Read our full testing methodology.
Detailed Reviews
1. ClickUp — Best Overall for Small Teams
Price: $7/user/mo (Unlimited, annual) | Free plan: unlimited users | AI: +$9/user/mo
ClickUp’s value proposition for small teams comes down to math. A 6-person team on the Unlimited plan pays $42/month and gets unlimited storage, unlimited Gantt charts, time tracking, goals, dashboards, and integrations. No other tool offers that breadth at that price point.
The Free Forever plan is viable for teams just getting started. Unlimited users and unlimited tasks means your whole team can be in the workspace from day one. The catch is the 100MB workspace storage limit (shared across everyone) and usage caps on features like Gantt charts (60 uses), custom fields (100 uses), and automations (100/month). A team of 6 will bump against these within the first month.
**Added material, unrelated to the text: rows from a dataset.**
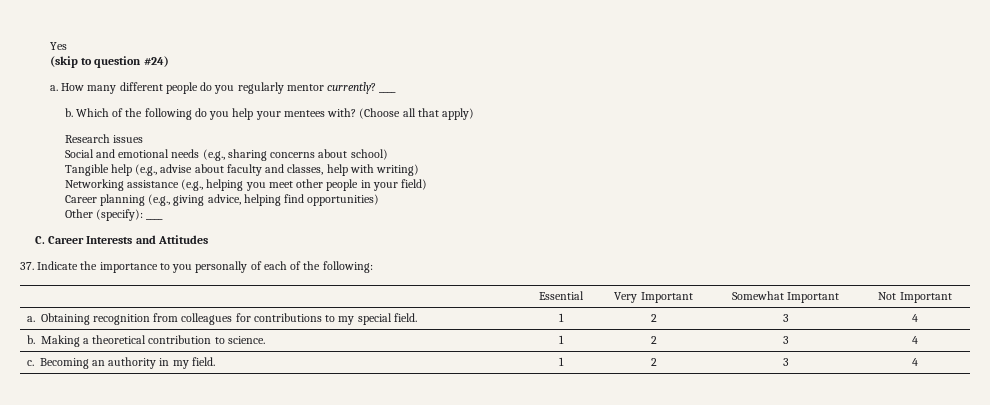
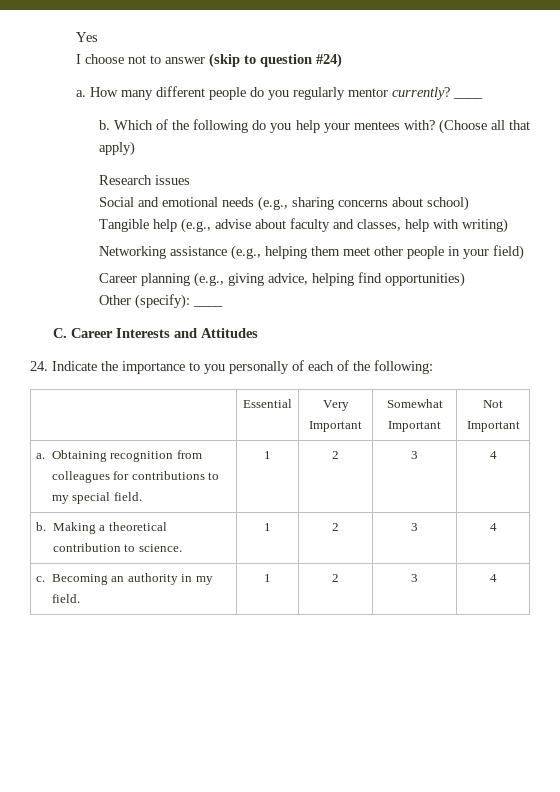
- (skip to question #24)
+ I choose not to answer (skip to question #24)
- Networking assistance (e.g., helping you meet other people in your field)
+ Networking assistance (e.g., helping them meet other people in your field)
- 37. Indicate the importance to you personally of each of the following:
+ 24. Indicate the importance to you personally of each of the following:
For AI, ClickUp Brain is a separate add-on at $9/user/month, charged per paid member. For a 6-person team, that’s $54/month on top of the base plan — bringing the total to $96/month. Whether that’s worth it depends on how you use it. The AI task generation is the standout: I gave it a 2-sentence brief and got 22 tasks with estimates and dependencies. AI standup reports saved me 15 minutes of daily writing by pulling from actual task updates. Connected Search answered questions like “What did we decide about the launch timeline?” by citing the right doc.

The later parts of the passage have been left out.